I certainly give my hon. Friend that undertaking. One way of keeping hon. Members informed, rather than writing to individuals—since the House may well be interested—might be to arrange that a parliamentary Question be answered on the progress when we have made some progress in Brussels.

With regard to specialties, mentioned by the hon. Member for Wallasey, this is essentially a matter for the profession and not for my Department to advise upon. Psychiatry is already included in the list of specialties recognised for vocational training allowance and this would obviously include experience in mental illness or in mental handicap.

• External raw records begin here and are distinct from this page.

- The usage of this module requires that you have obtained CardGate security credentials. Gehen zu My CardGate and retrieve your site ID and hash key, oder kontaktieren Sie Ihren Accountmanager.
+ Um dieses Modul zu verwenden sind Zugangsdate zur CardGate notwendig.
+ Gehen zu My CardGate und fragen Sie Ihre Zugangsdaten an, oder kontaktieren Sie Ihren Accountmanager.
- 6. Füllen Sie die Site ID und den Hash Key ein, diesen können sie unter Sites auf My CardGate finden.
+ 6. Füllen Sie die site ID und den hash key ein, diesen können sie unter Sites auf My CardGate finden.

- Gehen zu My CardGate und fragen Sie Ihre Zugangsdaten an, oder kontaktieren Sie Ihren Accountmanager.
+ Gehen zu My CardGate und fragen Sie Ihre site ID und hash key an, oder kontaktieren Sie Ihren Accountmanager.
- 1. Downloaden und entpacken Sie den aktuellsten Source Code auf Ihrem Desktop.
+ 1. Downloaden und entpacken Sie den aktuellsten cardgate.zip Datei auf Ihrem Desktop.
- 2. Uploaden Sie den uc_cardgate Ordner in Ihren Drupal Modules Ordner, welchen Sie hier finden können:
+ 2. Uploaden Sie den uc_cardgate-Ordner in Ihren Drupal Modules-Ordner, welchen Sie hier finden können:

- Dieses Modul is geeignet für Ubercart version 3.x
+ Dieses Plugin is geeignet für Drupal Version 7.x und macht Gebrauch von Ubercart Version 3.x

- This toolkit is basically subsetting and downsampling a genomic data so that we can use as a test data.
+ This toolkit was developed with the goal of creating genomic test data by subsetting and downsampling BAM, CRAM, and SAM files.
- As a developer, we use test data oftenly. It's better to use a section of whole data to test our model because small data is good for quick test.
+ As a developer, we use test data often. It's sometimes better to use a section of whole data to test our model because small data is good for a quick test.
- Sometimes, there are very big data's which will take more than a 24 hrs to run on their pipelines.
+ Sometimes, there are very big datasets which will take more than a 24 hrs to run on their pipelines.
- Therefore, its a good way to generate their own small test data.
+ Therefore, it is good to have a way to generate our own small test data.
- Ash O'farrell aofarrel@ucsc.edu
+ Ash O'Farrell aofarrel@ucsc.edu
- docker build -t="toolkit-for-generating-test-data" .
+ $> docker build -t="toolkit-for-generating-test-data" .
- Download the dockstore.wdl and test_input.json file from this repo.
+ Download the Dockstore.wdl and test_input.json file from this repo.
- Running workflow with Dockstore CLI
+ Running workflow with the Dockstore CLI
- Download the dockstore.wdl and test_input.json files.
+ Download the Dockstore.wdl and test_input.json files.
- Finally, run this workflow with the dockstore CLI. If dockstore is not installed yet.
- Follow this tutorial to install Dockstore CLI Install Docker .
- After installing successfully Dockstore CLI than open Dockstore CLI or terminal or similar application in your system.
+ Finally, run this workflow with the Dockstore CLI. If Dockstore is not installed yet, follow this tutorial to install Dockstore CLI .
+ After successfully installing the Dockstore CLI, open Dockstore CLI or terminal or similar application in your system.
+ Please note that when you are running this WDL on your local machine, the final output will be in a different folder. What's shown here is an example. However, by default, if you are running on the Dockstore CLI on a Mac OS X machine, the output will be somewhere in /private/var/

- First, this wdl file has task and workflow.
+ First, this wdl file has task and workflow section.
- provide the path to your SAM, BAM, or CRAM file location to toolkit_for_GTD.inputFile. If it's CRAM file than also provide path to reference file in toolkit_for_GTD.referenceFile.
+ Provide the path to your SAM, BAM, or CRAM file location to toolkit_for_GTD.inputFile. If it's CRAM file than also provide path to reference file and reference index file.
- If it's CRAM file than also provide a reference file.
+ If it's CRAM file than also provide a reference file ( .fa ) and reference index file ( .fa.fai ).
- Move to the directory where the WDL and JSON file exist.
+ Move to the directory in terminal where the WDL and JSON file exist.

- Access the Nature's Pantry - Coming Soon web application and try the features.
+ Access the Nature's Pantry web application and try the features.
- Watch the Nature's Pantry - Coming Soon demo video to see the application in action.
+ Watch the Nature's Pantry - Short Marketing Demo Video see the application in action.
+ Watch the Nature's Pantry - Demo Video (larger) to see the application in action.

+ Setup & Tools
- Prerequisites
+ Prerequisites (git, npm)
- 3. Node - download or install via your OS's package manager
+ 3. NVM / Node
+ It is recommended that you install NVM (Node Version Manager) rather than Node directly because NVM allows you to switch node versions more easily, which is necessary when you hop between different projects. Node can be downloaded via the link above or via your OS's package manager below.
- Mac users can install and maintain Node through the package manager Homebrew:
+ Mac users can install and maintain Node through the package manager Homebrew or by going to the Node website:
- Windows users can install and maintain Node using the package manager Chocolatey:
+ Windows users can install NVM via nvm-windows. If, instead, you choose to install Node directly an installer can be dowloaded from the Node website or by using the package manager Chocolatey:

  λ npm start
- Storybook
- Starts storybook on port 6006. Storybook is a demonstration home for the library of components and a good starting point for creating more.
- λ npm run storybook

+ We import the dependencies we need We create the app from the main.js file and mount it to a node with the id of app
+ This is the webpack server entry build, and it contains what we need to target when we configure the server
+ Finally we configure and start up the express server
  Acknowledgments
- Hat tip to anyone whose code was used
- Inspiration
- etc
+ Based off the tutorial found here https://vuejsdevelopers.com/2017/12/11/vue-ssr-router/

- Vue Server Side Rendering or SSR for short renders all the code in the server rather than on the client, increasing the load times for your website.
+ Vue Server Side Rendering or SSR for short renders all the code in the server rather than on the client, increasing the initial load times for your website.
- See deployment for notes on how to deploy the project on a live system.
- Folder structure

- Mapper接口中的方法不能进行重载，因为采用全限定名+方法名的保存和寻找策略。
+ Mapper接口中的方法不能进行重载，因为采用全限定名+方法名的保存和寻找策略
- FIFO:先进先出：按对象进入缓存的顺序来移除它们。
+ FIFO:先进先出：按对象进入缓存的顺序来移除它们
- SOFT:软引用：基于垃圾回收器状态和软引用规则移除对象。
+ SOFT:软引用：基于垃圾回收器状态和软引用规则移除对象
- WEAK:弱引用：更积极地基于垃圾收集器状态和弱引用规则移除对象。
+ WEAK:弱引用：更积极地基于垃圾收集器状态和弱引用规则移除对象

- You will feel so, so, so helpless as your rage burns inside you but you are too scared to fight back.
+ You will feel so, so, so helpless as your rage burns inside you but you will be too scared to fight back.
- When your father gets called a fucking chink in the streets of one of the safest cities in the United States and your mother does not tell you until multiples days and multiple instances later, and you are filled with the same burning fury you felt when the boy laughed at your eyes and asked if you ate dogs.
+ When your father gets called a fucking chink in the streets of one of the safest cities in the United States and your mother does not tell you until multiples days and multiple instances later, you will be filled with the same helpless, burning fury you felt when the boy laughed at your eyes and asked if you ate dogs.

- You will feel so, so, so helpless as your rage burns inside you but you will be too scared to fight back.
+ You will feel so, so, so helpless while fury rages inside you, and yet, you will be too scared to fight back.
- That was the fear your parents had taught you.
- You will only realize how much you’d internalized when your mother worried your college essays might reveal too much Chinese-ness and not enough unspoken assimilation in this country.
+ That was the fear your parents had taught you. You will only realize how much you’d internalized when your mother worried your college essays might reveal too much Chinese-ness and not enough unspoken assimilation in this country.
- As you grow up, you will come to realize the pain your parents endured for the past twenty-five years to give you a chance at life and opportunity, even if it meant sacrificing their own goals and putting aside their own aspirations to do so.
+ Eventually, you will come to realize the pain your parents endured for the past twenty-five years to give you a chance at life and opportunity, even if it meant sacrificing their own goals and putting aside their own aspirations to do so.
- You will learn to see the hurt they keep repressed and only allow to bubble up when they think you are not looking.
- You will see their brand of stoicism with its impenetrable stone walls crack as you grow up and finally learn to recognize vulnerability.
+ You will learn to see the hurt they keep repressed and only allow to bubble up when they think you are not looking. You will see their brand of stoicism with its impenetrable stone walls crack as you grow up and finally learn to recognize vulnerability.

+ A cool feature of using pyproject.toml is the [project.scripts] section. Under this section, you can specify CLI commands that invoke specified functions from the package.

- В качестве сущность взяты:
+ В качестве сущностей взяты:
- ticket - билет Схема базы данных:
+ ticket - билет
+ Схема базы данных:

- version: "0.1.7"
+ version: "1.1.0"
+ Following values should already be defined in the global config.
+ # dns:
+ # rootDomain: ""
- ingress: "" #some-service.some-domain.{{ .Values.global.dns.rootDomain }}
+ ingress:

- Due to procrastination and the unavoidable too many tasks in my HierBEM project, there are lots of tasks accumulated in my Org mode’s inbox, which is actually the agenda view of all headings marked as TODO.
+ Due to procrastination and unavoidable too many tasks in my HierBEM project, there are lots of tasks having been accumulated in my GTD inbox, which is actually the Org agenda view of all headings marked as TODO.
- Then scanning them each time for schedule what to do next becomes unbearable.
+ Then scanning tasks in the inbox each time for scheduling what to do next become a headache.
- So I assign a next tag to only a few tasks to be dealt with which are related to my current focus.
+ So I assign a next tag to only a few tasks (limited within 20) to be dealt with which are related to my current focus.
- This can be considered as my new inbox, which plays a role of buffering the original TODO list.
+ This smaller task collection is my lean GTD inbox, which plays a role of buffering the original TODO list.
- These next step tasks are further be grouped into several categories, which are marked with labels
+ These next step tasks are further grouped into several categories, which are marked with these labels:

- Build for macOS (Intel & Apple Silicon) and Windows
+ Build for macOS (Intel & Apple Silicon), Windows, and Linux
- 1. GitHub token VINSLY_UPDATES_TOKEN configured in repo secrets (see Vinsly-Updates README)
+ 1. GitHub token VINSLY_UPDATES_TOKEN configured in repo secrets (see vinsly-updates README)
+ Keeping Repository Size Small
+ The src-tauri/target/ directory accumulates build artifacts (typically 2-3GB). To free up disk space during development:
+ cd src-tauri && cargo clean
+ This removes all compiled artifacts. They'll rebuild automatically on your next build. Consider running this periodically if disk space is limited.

The hon. Member for Reading, South raised an important point about appeals. I think that that was mentioned during the Second Reading Committee in my windup speech, in answer to points raised by hon. Members about what we were proposing to do about consultation. I would add that since the appeals will relate to professional assessment—I stress that—we doubt whether the Council on Tribunals will have a rôle, but we are in touch with the Council about this. There will be a final appeal to the Secretary of State, who will seek advice from a professional body. This body could well be the Council's joint committee on post-graduate training for general practice or a body similar in constitution. I stress again that this is a specialised area and, obviously, we would also take advantage of the professional advice from the profession concerned.

Dr. Vaughan

I also ask the Minister whether this would come within the sphere of the Health Commissioner—the Ombudsman.

Mr. Deakins

I think we must wait until the actual machinery has been established before we can determine whether this would fall within the remit of the Ombudsman. Obviously we shall have to proceed stage by stage. The first stage is to get the appeal machinery right, and secondly, we must see whether it would fall within the scope of the Ombudsman. But since the hon. Gentleman has raised it, and has suggested that it ought to come within the scope of the Ombudsman, it may well be that this is something we shall have to determine when we consult the medical profession about the precise form of the appeal machinery.

I cannot speak without notice on whether it would require any change in the legislation relating to the Ombudsman. One would hope not, but it is a point that we shall take on board in our further consultations.

In commending the Bill to the House I would pay tribute to the important work of those members of the Royal College of General Practitioners and others who have worked so hard and long to foster the training of GPs on a voluntary basis. I am glad, as I am sure the whole House will be, that their efforts have now culminated in this significant step.

Question put and agreed to.

Bill acordingly read the Third time and passed, with an amendment.